MATERIALS PROVIDED:

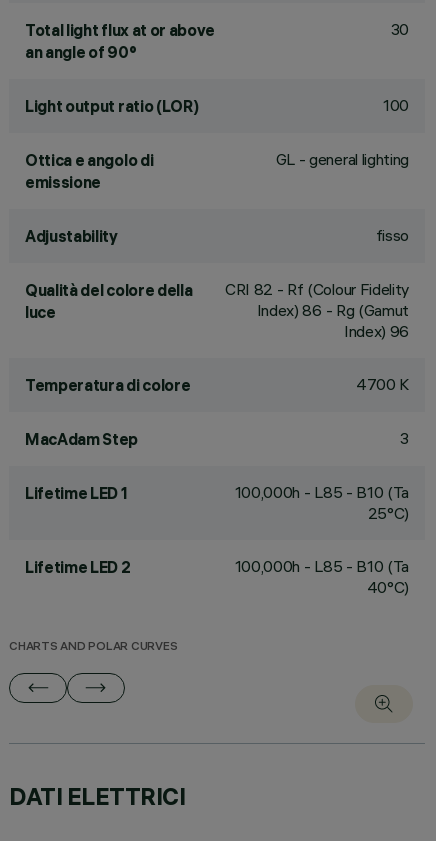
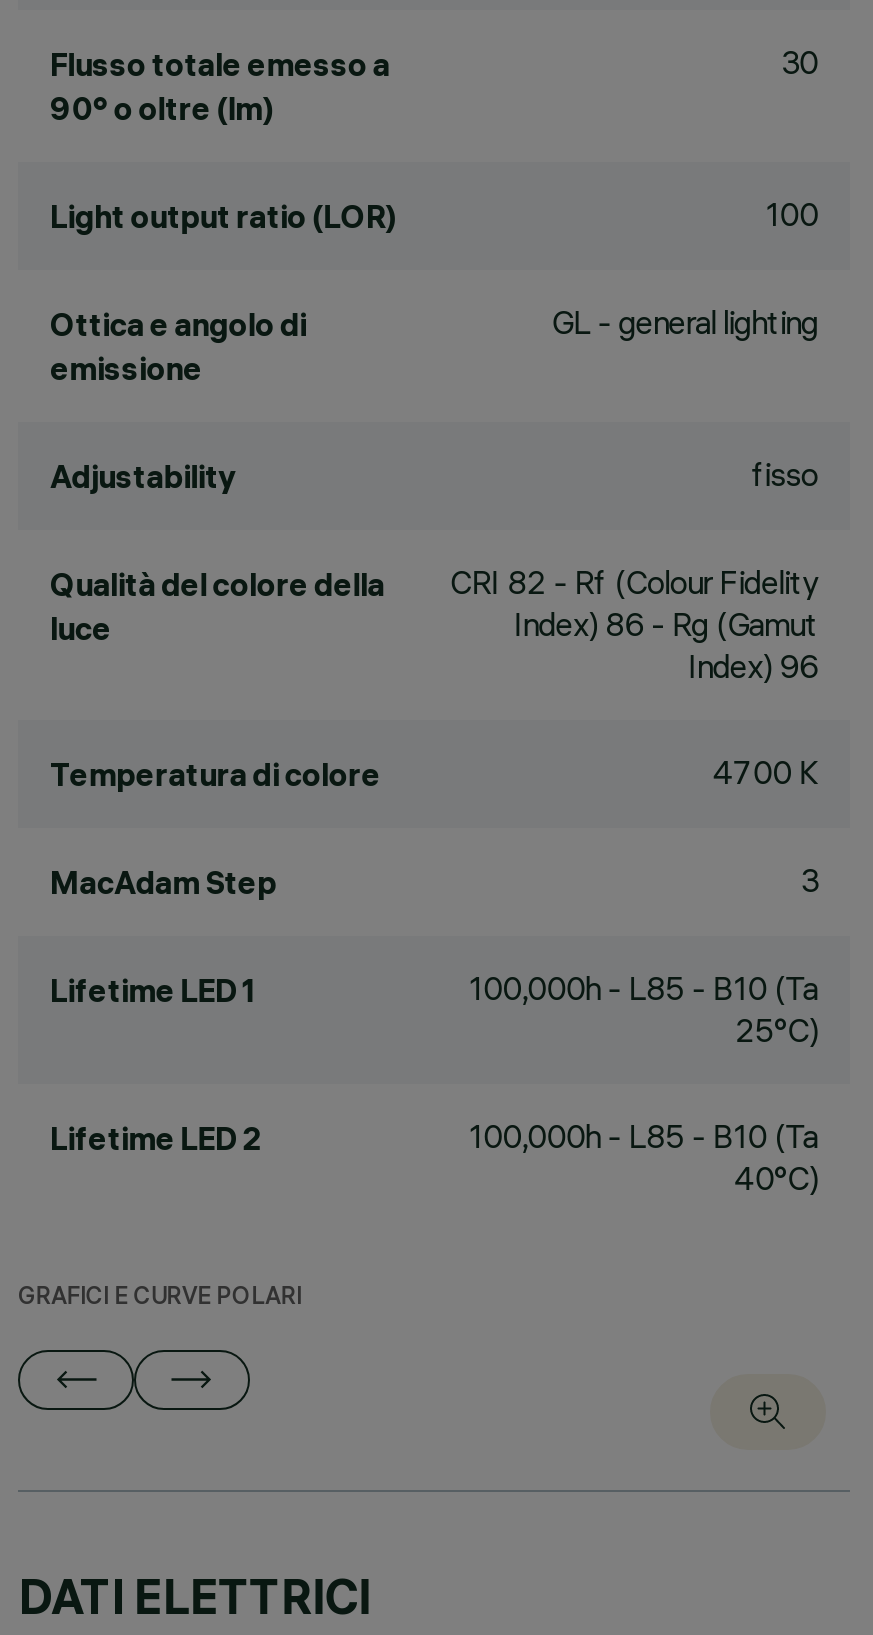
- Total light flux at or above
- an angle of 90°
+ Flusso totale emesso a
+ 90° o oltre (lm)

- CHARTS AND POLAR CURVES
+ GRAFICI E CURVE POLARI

...

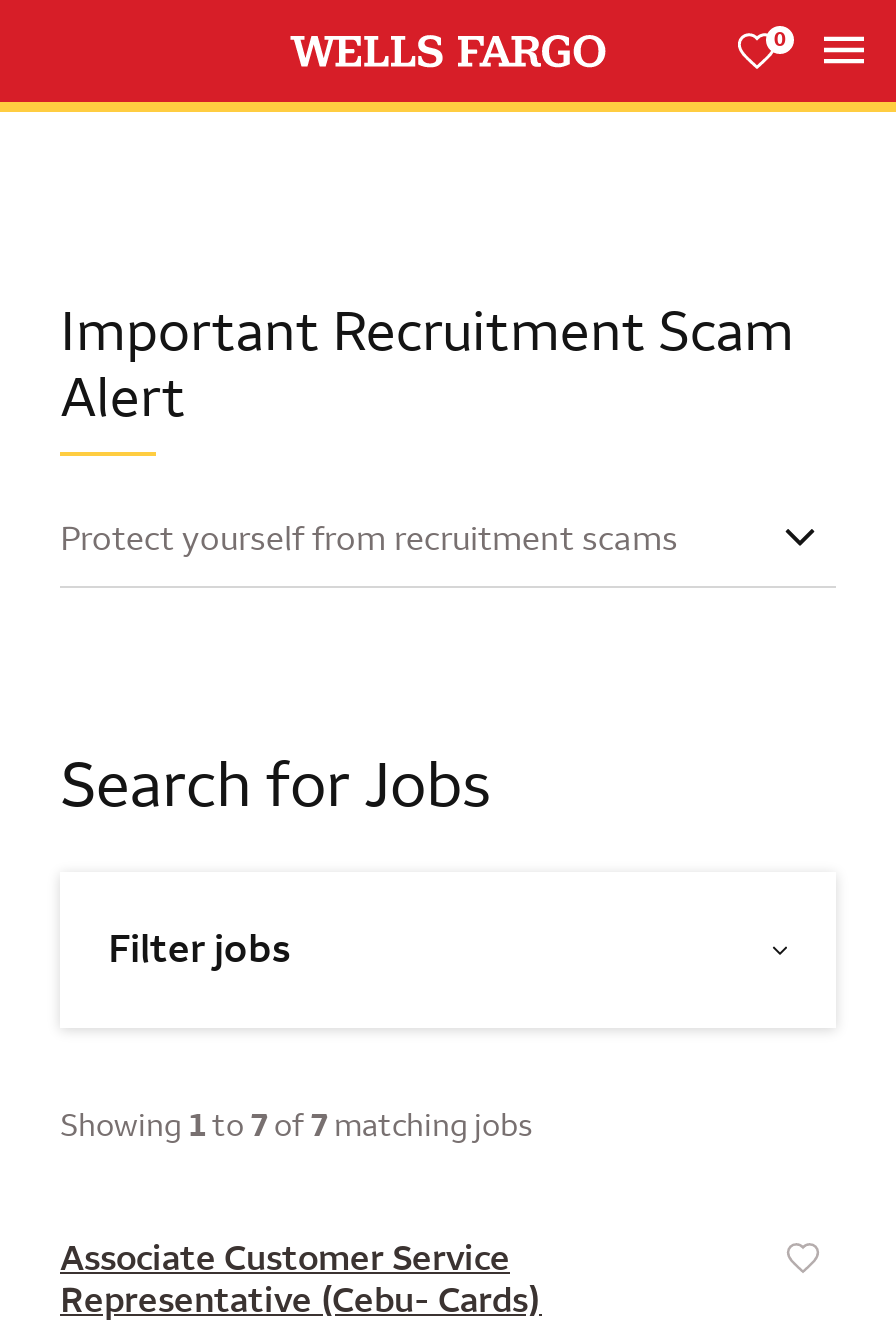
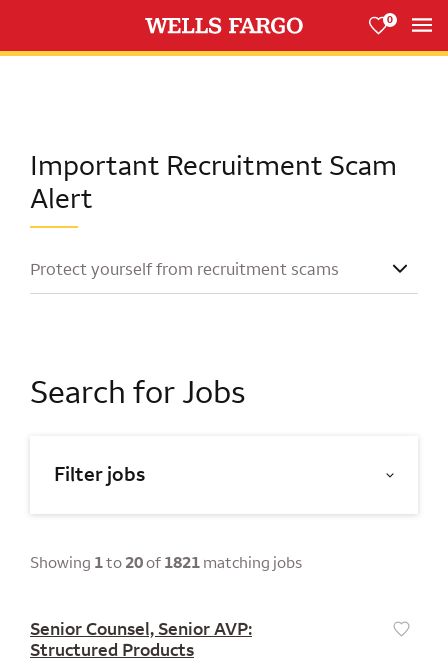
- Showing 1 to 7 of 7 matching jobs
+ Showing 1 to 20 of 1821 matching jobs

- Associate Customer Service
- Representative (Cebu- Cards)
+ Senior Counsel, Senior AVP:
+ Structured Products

EXERCISE BRIEF: Your answer should be the lines above, from the line containing "totale emesso a" up to and including the line containing "E CURVE POLARI", reproduced exactly and with nothing else.

SOLUTION:
+ Flusso totale emesso a
+ 90° o oltre (lm)

- CHARTS AND POLAR CURVES
+ GRAFICI E CURVE POLARI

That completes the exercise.